## THE RECORDS
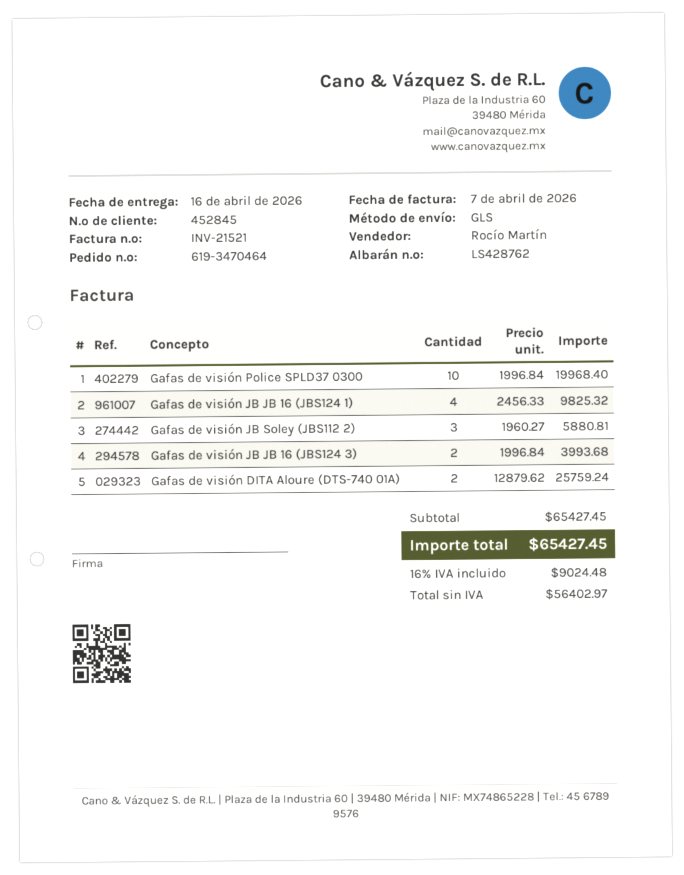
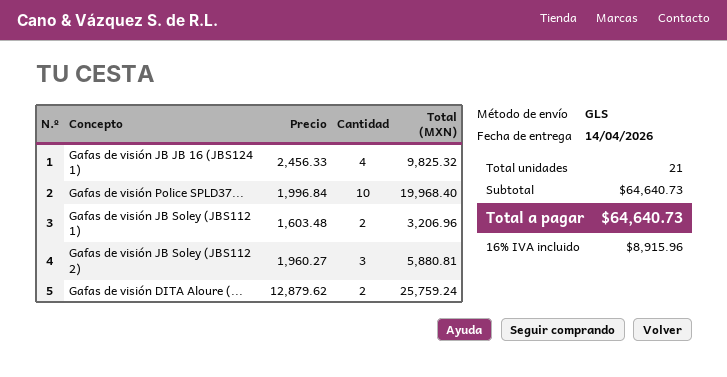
delivery date: 2026-04-16 -> 2026-04-14
Gafas de visión JB JB 16 (JBS124 3): 2 x 1996.84 = 3993.68 -> none
Gafas de visión JB Soley (JBS112 1): none -> 2 x 1603.48 = 3206.96
subtotal: 65427.45 -> 64640.73
tax: 16% = 9024.48 -> 16% = 8915.96
total: 65427.45 -> 64640.73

## THE PROBLEM
Repeat the lines above, from the one containing "Gafas de visión JB JB" to the final line, word for word and with nothing else.

## WRITTEN ANSWER
Gafas de visión JB JB 16 (JBS124 3): 2 x 1996.84 = 3993.68 -> none
Gafas de visión JB Soley (JBS112 1): none -> 2 x 1603.48 = 3206.96
subtotal: 65427.45 -> 64640.73
tax: 16% = 9024.48 -> 16% = 8915.96
total: 65427.45 -> 64640.73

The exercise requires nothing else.